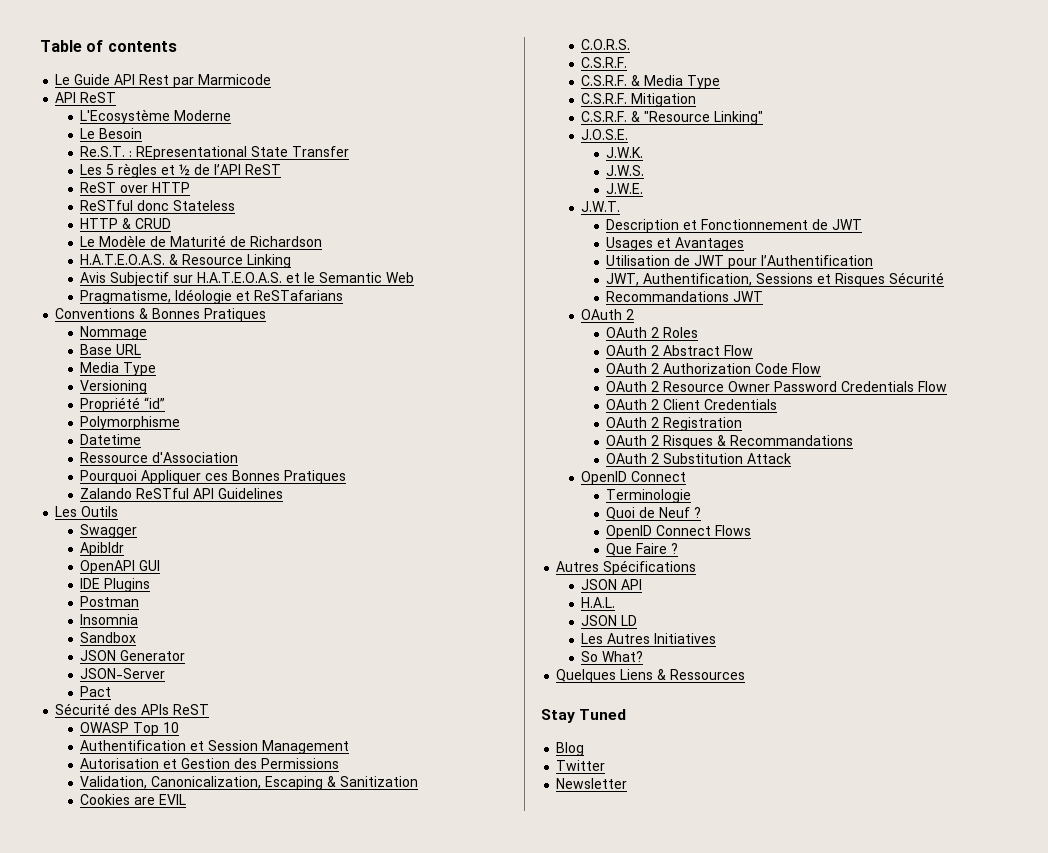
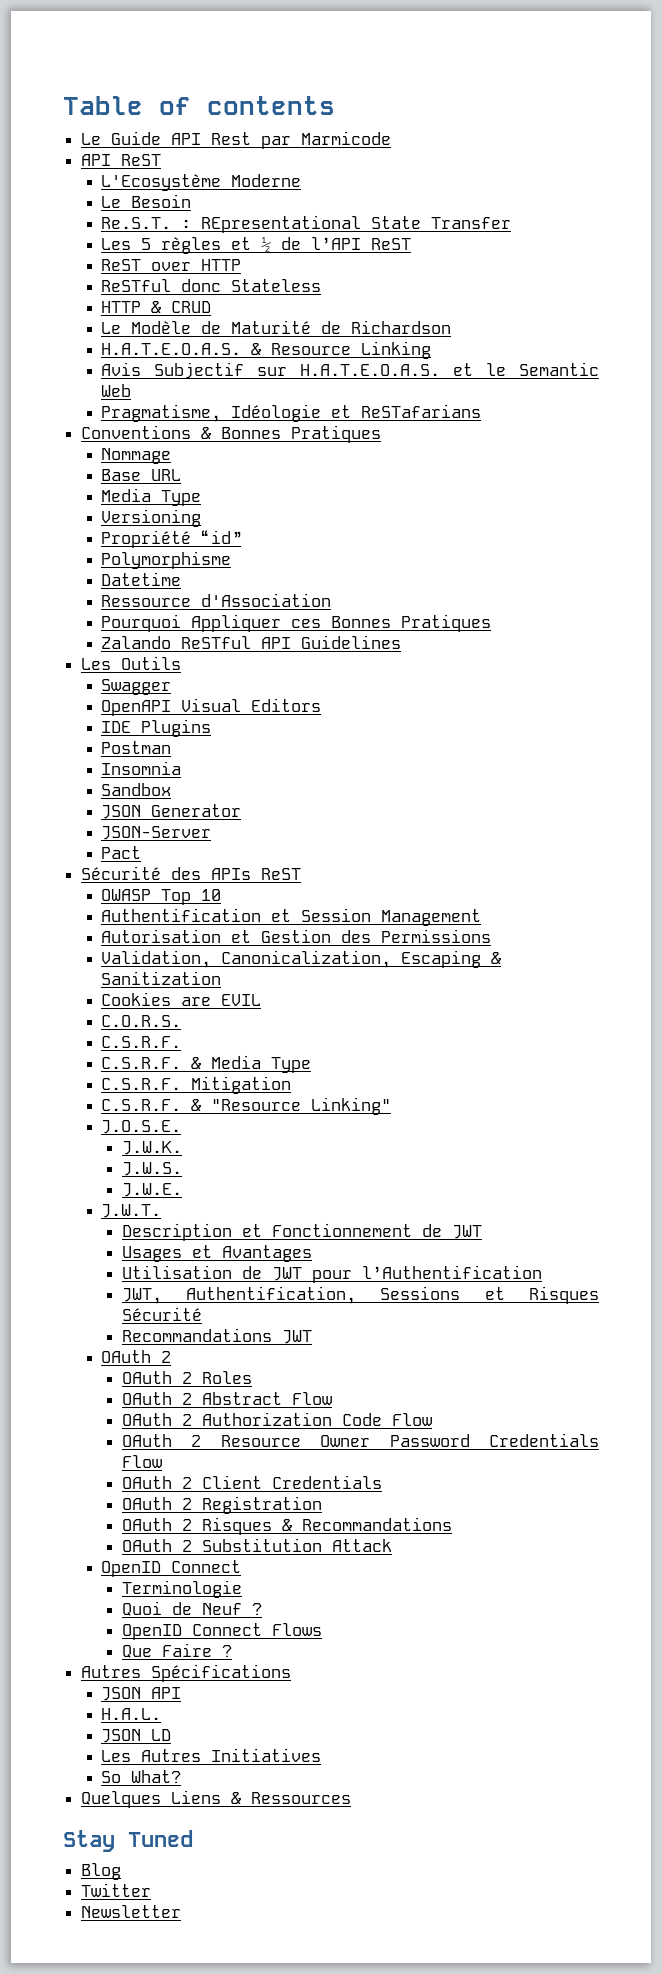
[80,542,125,556] // Apibldr -> (172, 687) none
[139,560,161,571] GUI -> [181,698,322,712] Visual Editors

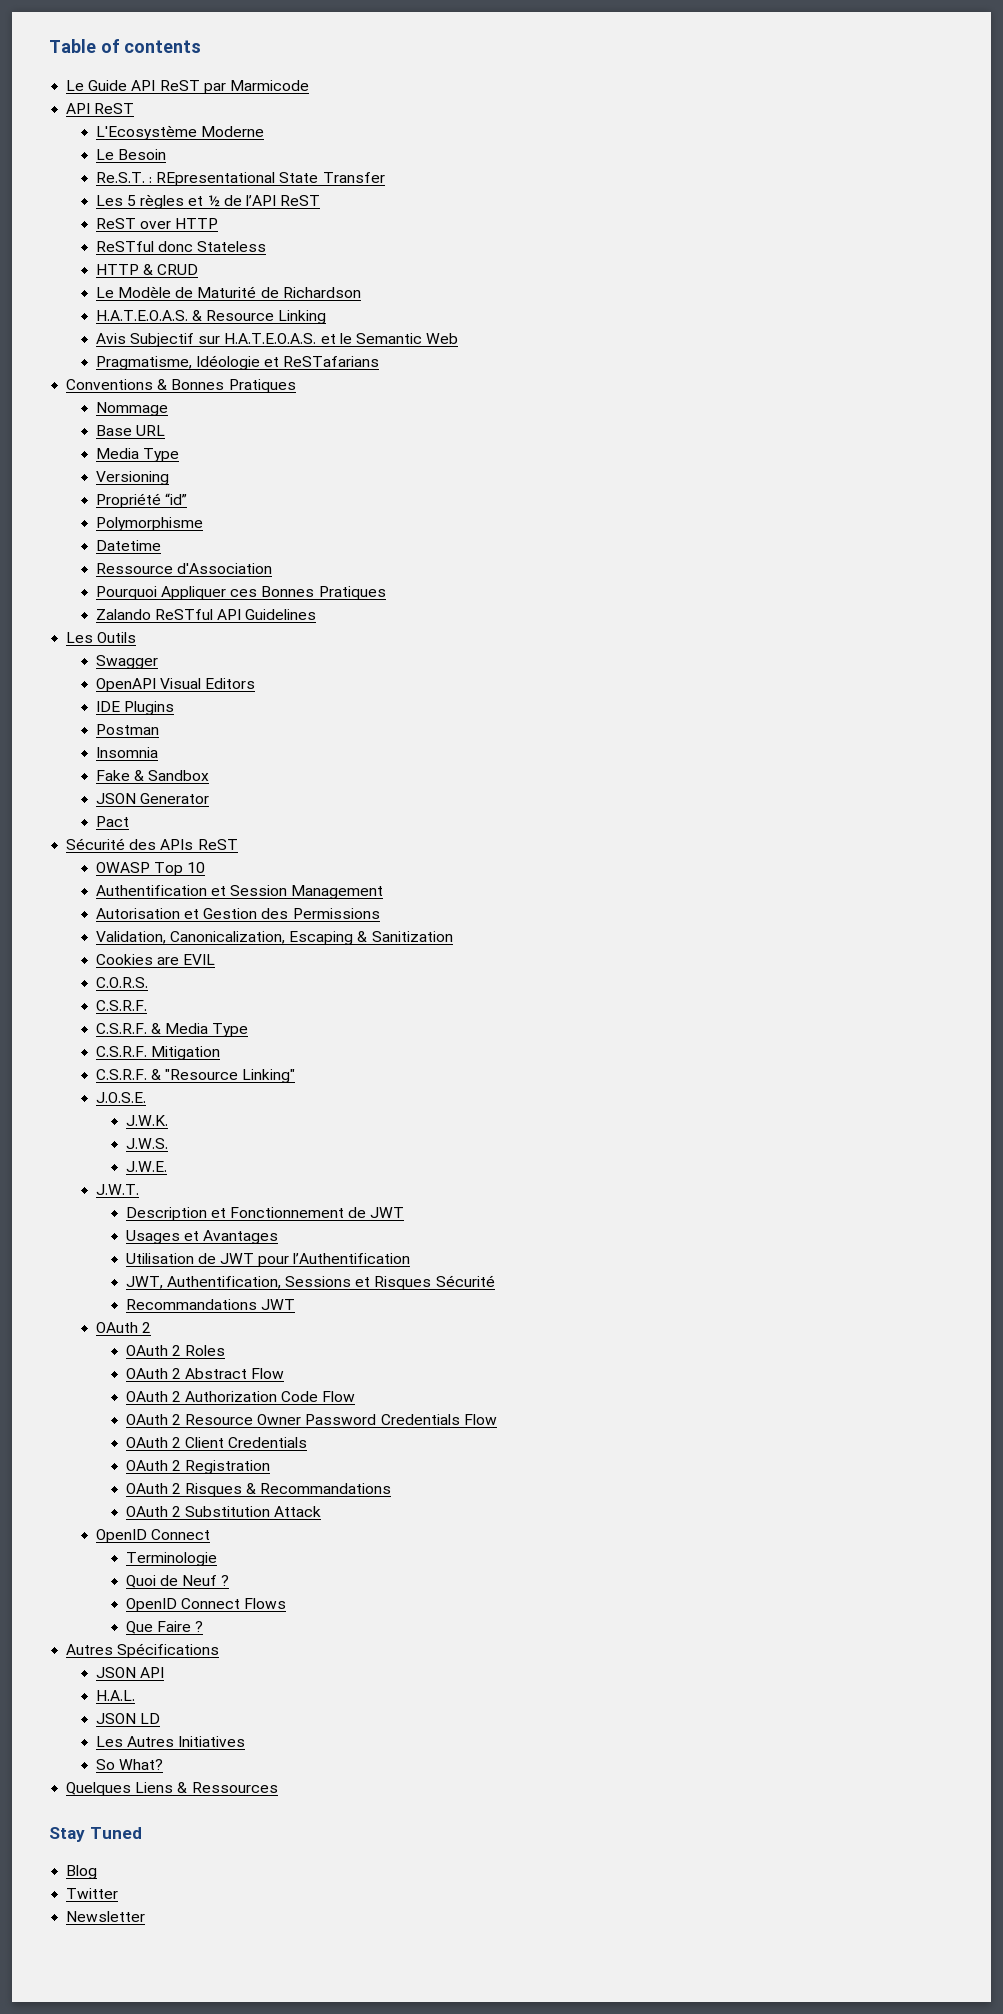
[211,132,252,145] Rest -> [159,80,200,91] ReST
(182, 768) none -> [95,770,145,781] Fake &
[101,826,212,840] // JSON-Server -> (210, 798) none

=====

▸ BRIEF: Your task is to repeat the material above exactly, without its pictures.

▸ WRITTEN SOLUTION:
[80,542,125,556] // Apibldr -> (172, 687) none
[139,560,161,571] GUI -> [181,698,322,712] Visual Editors

[211,132,252,145] Rest -> [159,80,200,91] ReST
(182, 768) none -> [95,770,145,781] Fake &
[101,826,212,840] // JSON-Server -> (210, 798) none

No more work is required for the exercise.